Probable cause for an arrest "exists where the facts and circumstances within [the officers'] knowledge and of which they had reasonably trustworthy information are sufficient in themselves to warrant a man of reasonable caution in the belief that an offense has been or is being committed by the person to be arrested." Dunway v. New York, 442 U.S. 200, 208 n.9 (1979) (citations, quotation marks, and original brackets omitted). It has long been settled by the Supreme Court that, ordinarily, "an indictment, 'fair upon its face,' returned by a 'properly constituted grand jury,' conclusively determines the existence of probable cause." Durham v. Horner, 690 F.3d 183, 189 (4th Cir. 2012) (quoting Gerstein v. Pugh, 420 U.S. 103, 117 n.3 (1975)). However, "a grand jury's decision to indict will not shield a police officer who deliberately supplied misleading information that influenced the decision." Id. (citations, quotation marks, and original brackets omitted). Therefore, because Jackson was indicted, he must—and does—allege that Detective Carin, in applying for the warrant, "deliberately or with a reckless disregard for the truth made material false statements in his affidavit" or "omitted from that affidavit material facts with the intent to make, or with reckless disregard of whether they thereby made, the affidavit misleading." Miller v. Prince George's Cty., MD, 475 F.3d 621, 627 (4th Cir. 2001) (citations and quotation marks omitted).

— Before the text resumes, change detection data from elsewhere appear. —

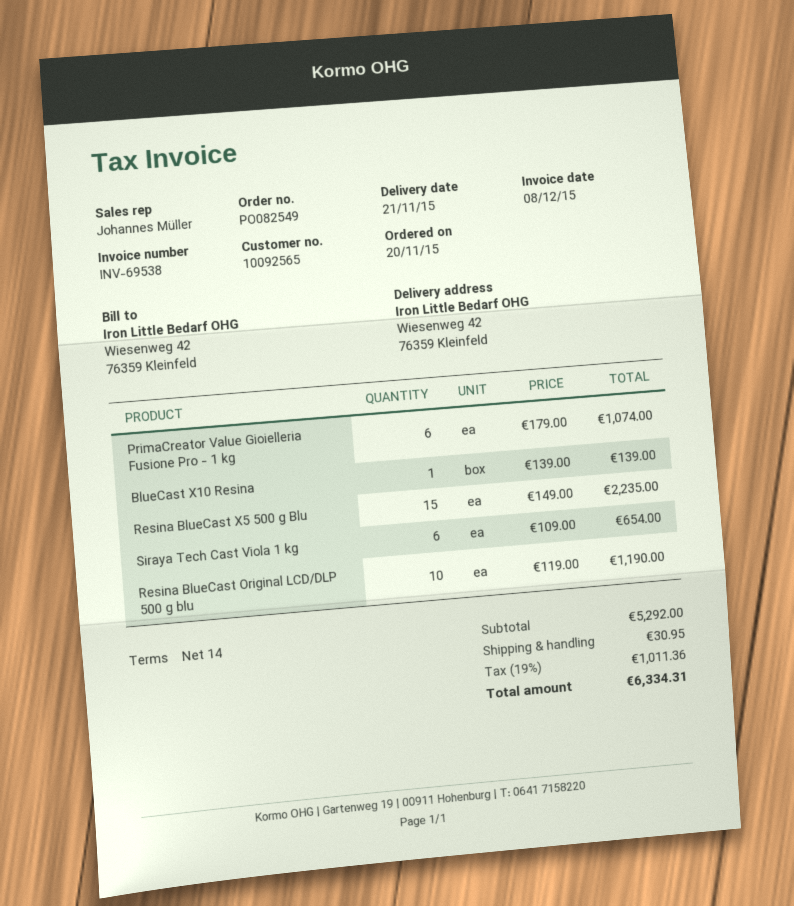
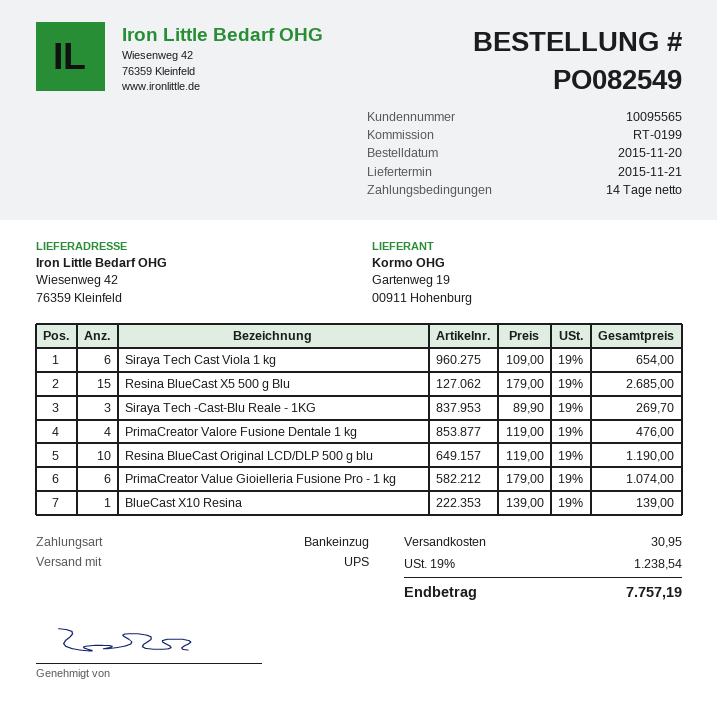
customer number: 10092565 -> 10095565
Resina BlueCast X5 500 g Blu: 15 x 149.00 = 2235.00 -> 15 x 179.00 = 2685.00
Siraya Tech -Cast-Blu Reale - 1KG: none -> 3 x 89.90 = 269.70
PrimaCreator Valore Fusione Dentale 1 kg: none -> 4 x 119.00 = 476.00
tax: 19% = 1011.36 -> 19% = 1238.54
total: 6334.31 -> 7757.19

Reckless disregard with respect to false statements is established "'when viewing all the evidence, the affiant must have entertained serious doubts as to the truth of his statements or had obvious reasons to doubt the accuracy of the information he reported.'" Id. (quoting Wilson v. Russo, 212 F.3d 781, 788 (3d Cir. 2000)). Reckless disregard for omissions is established by evidence that "a police officer 'failed to inform the judicial officer of facts he knew would negate probable cause.'" Id. (quoting Beauchamp v. City of Noblesville, Inc., 320 F.3d 733, 743 (7th Cir. 2003)). The false statements or omissions must be material, in that if the facts that were omitted were included and if the facts that were false were corrected, the warrant affidavit would not establish probable cause. Id. at 628.

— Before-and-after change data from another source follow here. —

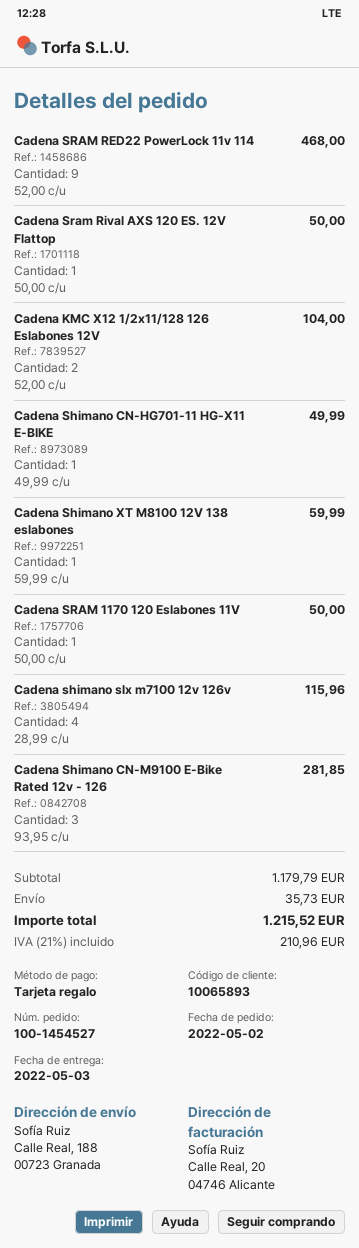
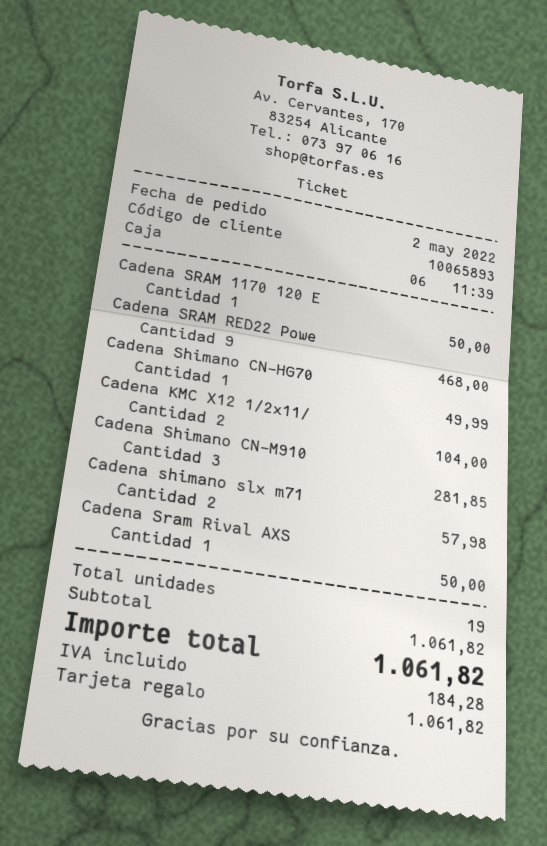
Cadena Shimano XT M8100 12V 138 eslabones: 1 for 59.99 -> none
Cadena shimano slx m7100 12v 126v: 4 for 115.96 -> 2 for 57.98
subtotal: 1179.79 -> 1061.82
shipping: 35.73 -> none
tax: 210.96 -> 184.28
total: 1215.52 -> 1061.82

Jackson alleges that Detective Carin intentionally, or with reckless disregard, made the following false statements in the Application: (1) Jackson "matched the suspect depicted in the video," (2) officers had positively "identified the suspect as Angelo Lamont Jackson." Compl. ¶¶ 110, 113; Appl. 2. Jackson alleges that Detective Carin intentionally, or with reckless disregard, omitted the fact that other officers disagreed that Jackson resembled the suspect in the video, and omitted the photo of Jackson and the still from the surveillance video. Compl. ¶¶ 112, 114. Jackson alleges these false statements and omissions were material because they "caused the commissioner to approve the request for an arrest warrant of [Jackson]." Id. ¶ 117. Detective Carin argues that his use of the word "identified" instead of "resembled" is an issue of semantics, Reply 3, ECF No. 13, and that his statement that Jackson "matched" the suspect in the video was not made with reckless disregard for its falsity because "[Jackson] has no factual evidence that Detective Carin knew that [Jackson] was not the person depicted in the video." Id. at 2.

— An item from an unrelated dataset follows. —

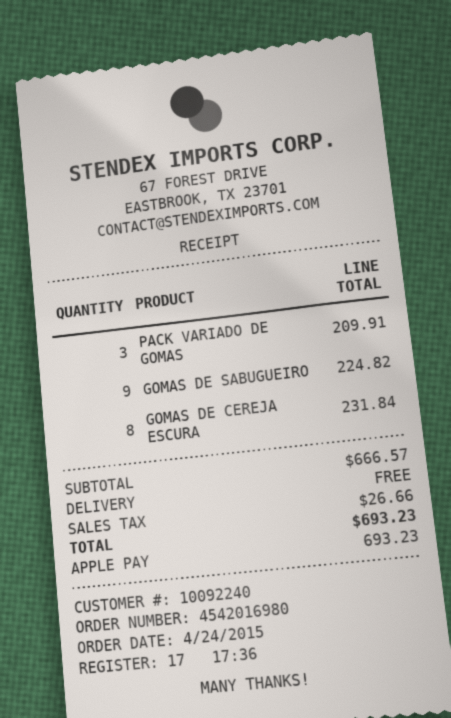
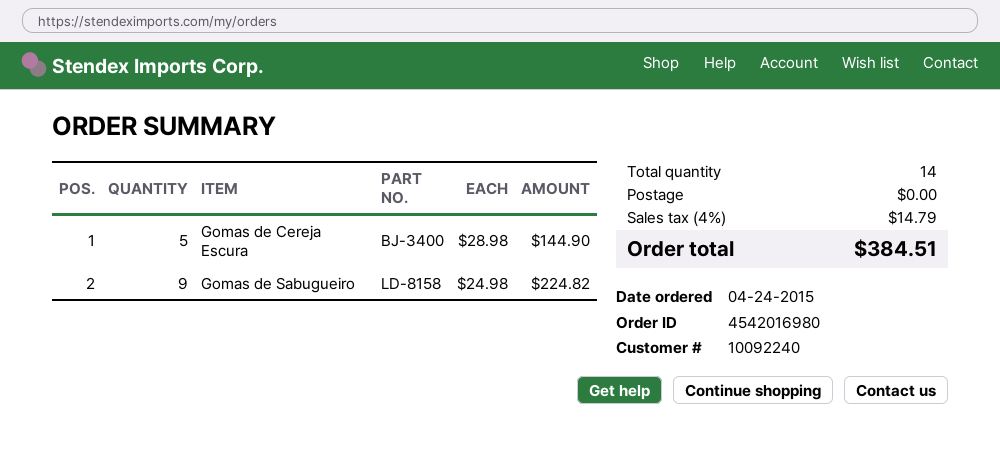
PACK VARIADO DE GOMAS: 3 for 209.91 -> none
GOMAS DE CEREJA ESCURA: 8 for 231.84 -> 5 for 144.90
tax: 26.66 -> 14.79
total: 693.23 -> 384.51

But at this stage of the proceedings, Jackson is not required to "prove" anything, merely to allege sufficient facts to state a plausible claim. And he has alleged facts sufficient to allow a reasonable trier of fact to find that he intentionally or recklessly made materially false assertions or material omissions in his affidavit, without which, it would not support probable cause. In McPhearson v. Anderson, the United States District Court for the Eastern District of Virginia denied an officer's motion to dismiss for failure to state a claim because the plaintiff had sufficiently alleged an officer provided materially false information leading to the plaintiff's arrest. 873 F. Supp. 2d 753, 758 (E.D. Va. 2016). The officer had incorrectly provided the plaintiff's (Antonio Demond McPhearson's) information on a warrant, instead of the alleged assailant's (Antonio Roshawn McPherson's) information, leading to the arrest of the plaintiff. Id. at 757. The court manifested its skepticism that the defendant officer "did anything more than make an 'innocent mistake' confusing two nearly identical names," but because the plaintiff alleged that the officer "procured the prosecution of Plaintiff falsely. . . and with full knowledge that the charge was without any reasonable or probable cause whatsoever," the court had to assume the pleaded facts as true and deny the motion to dismiss. Id. The same is true here. As pleaded, "Detective Carin acted with reckless disregard when he wrote that [Jackson] 'matched the suspect in the video,'" and "recklessly misrepresented and overexaggerated [sic] the extent to which MCDEP officers identified [Jackson]." Compl. ¶¶ 110, 113. Furthermore, Jackson alleges that Detective Carin's "failure to provide material exculpatory information [was] made with reckless disregard." Id. ¶ 115. And that "it was, or should have been apparent to Carin that the picture of [Jackson] did not match the perpetrator on the surveillance video." Id. ¶ 59. A reasonable fact finder could find that an Application that: included the still, a photo of Jackson that Detective Carin knew or should have known did not match the still, the fact that officers did not identify Jackson but merely spoke to a resemblance, and the fact that some officers disagreed about a resemblance, lacked probable cause.

Jackson also claims that Detective Carin's failure to investigate contributes to the likelihood of a reasonable fact finder concluding the warrant was not issued upon probable cause, and I agree. "A police officer's failure to pursue potentially exculpatory evidence [is] not in itself sufficient to negate probable cause." Torchinsky v. Siwinski, 942 F.2d 257, 264 (4th Cir. 1991). However, the Fourth Circuit has held that evidence of an officer's failure to investigate, amongst other indicia of a lack of probable cause, formed a sufficient basis to sustain a jury verdict that an arrest was not based on probable cause. Clipper v. Takoma Park, MD, 876 F.2d 17, 19-20 (4th Cir. 1989).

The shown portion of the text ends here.